Limiting global warming to 1.5°C would require rapid, far-reaching and unprecedented changes in all aspects of society, according to the Intergovernmental Panel on Climate Change (IPCC).
The IPCC is a United Nations body assessing the science related to climate change, which has 195 member states.
UQ Global Change Institute Director Professor Ove Hoegh-Guldberg , a coordinating lead author of the IPCC report said current analysis revealed we could still meet a 1.5°C target.
“However, it will involve a very significant increase in addressing the mitigation challenge,” he said.
“I hope that governments and the public read this important document and begin the deep and concerted action required to avoid the serious impacts of reaching and exceeding global warming of 2.0 °C.
“We are at one-minute-to-midnight on the clock showing the time left to act on climate change," Professor Hoegh-Guldberg said.
The world has warmed by one degree Celsius since the pre-industrial period and the science is clear that it is caused by humans.
Activities such as burning fossil fuels and cutting down forests raise greenhouse gas levels in the atmosphere, causing the planet to warm.
The report found that the world is already experiencing the impacts of rapid and unequivocal global warming such as the decline of coral reefs, sea level rise, Arctic sea ice loss, decreasing biodiversity, declining crop yields, more frequent heatwaves and droughts in some regions, and heavy rainfall events in others.

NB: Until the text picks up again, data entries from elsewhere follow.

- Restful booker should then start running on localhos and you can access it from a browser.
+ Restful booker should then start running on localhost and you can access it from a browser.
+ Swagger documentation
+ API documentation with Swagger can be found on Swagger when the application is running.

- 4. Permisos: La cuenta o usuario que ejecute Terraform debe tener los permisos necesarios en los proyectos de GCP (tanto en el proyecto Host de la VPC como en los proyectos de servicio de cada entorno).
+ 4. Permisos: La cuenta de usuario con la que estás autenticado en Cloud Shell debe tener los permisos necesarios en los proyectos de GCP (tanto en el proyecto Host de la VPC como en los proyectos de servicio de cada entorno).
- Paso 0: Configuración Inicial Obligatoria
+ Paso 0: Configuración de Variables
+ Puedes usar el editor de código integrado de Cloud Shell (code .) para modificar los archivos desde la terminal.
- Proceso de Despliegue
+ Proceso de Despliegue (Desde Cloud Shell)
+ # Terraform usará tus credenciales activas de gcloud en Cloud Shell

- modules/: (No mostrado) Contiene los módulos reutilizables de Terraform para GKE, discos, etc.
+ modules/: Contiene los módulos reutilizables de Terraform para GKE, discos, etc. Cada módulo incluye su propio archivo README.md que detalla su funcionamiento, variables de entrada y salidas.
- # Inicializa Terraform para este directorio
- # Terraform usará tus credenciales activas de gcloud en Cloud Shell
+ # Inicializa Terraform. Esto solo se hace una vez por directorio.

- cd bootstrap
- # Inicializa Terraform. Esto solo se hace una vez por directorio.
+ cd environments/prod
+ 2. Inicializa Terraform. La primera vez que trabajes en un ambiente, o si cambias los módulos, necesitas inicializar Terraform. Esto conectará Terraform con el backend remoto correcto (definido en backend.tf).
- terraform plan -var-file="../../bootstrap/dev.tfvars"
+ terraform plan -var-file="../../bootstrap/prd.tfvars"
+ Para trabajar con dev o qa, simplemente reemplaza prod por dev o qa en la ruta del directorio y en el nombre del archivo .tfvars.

Some places, or hotspots are changing at different rates and are warming faster than the global average.
By the decade 2006-2015, 20 to 40 per cent of the global population had already experienced warming of 1.5°C in at least one season.

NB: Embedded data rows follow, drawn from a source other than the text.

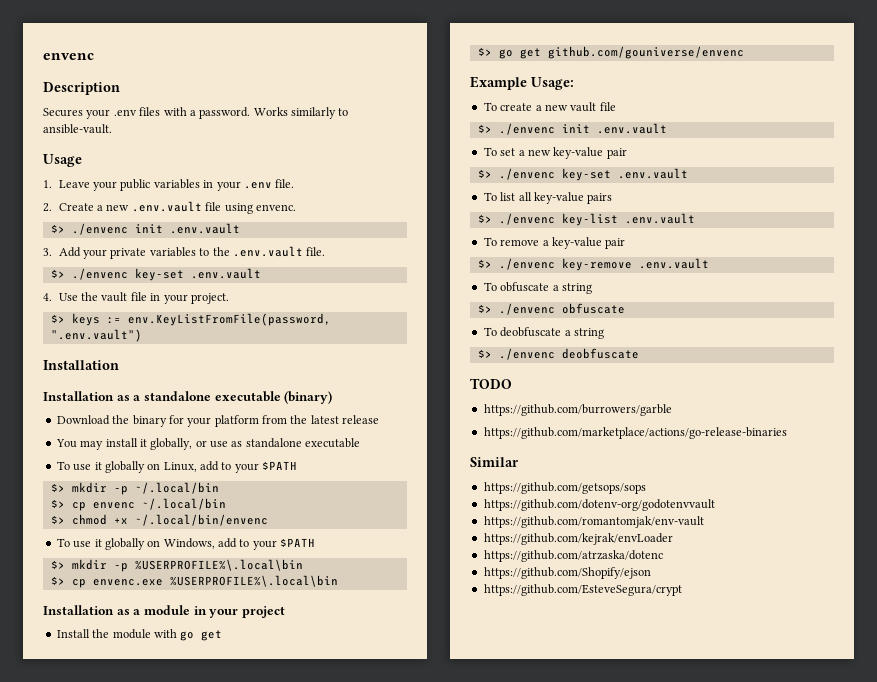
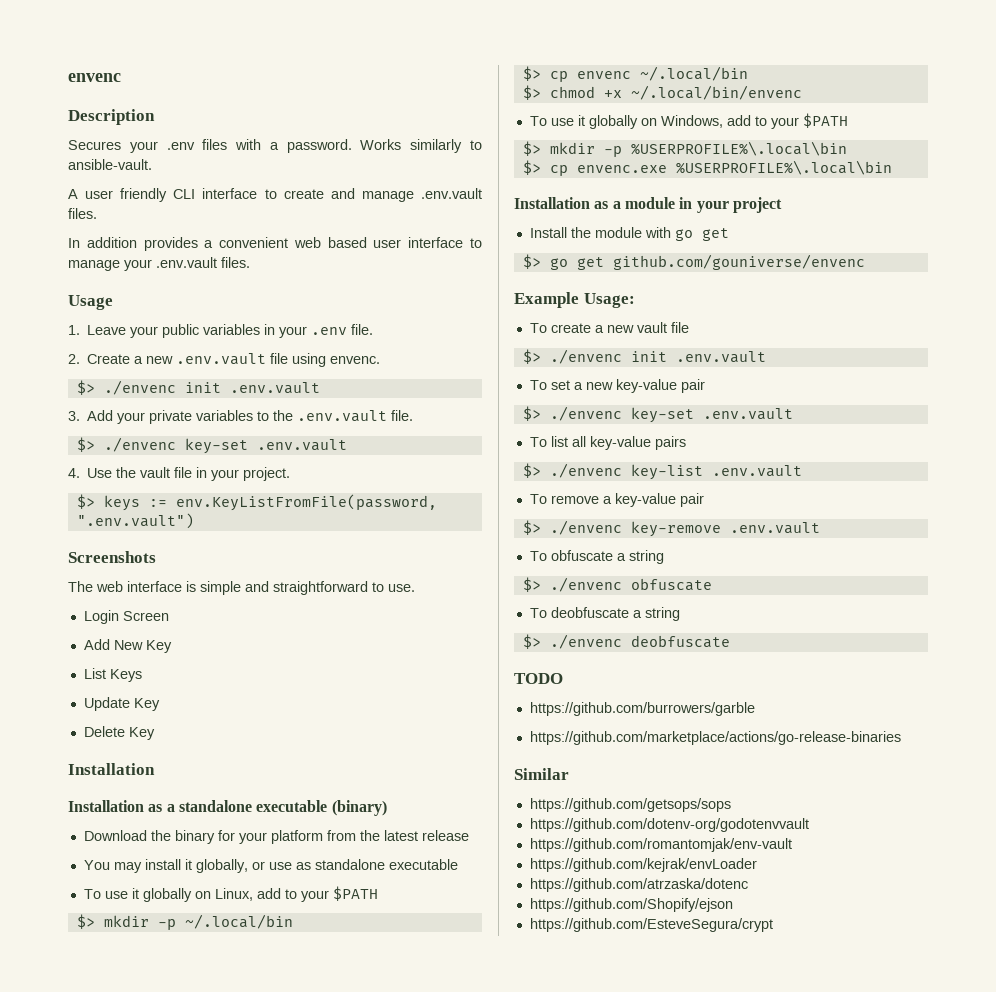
+ A user friendly CLI interface to create and manage .env.vault files.
+ In addition provides a convenient web based user interface to manage your .env.vault files.
+ Screenshots
+ The web interface is simple and straightforward to use.
+ Login Screen
+ Add New Key
+ List Keys
+ Update Key
+ Delete Key

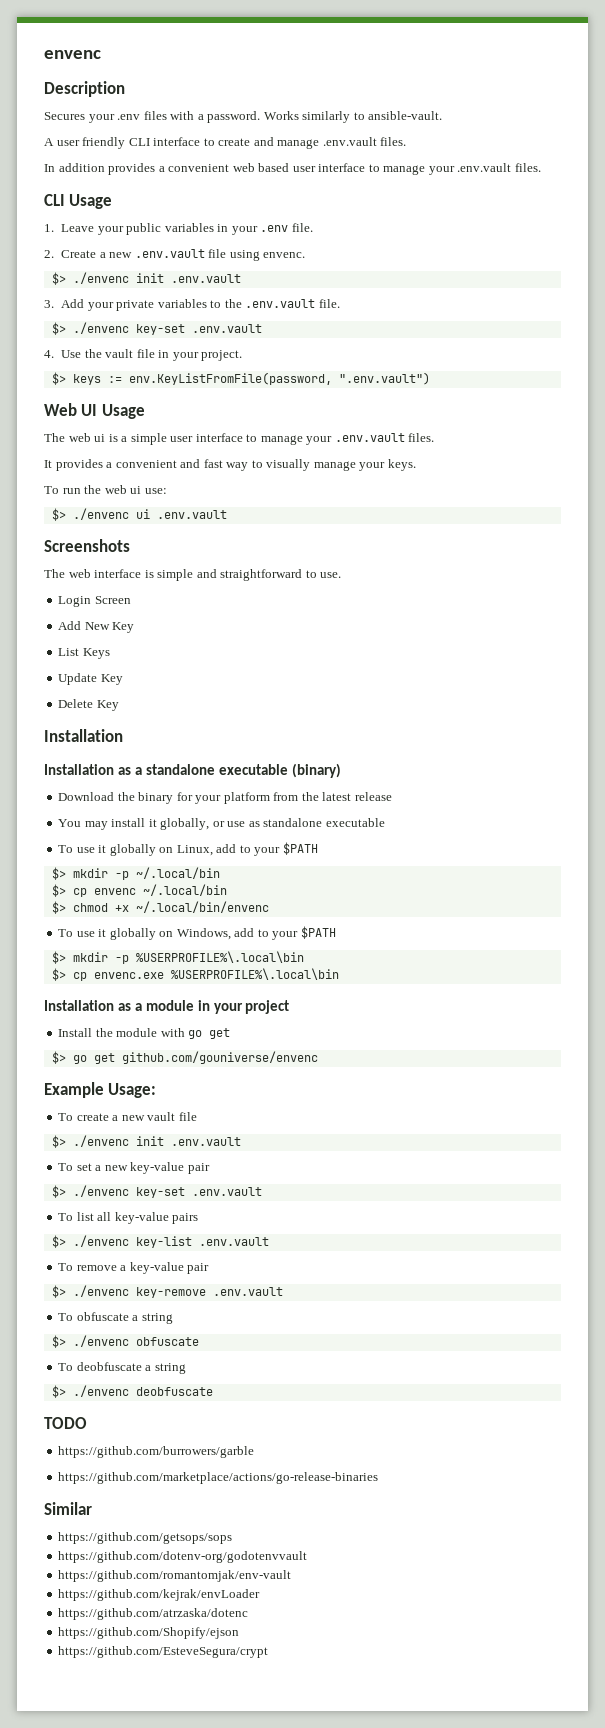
- Usage
+ CLI Usage
+ Web UI Usage
+ The web ui is a simple user interface to manage your .env.vault files.
+ It provides a convenient and fast way to visually manage your keys.
+ To run the web ui use:
+ $> ./envenc ui .env.vault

The summary also assessed the advantages of staying at 1.5°C versus achieving 2.0 °C and concluded that the cost of action was much lower than the cost of inaction.
"A key finding of the report is that 1.5°C is not a safe level of global warming; however it is much safer than 2.0 °C," Professor Hoegh-Guldberg said.
"We are still going to see many challenges at 1.5°C.
“The implications are quite serious for Australia, especially if the international community doesn’t urgently pull together to solve this problem.
"We need to show that we are serious about the issues which will affect our country for generations."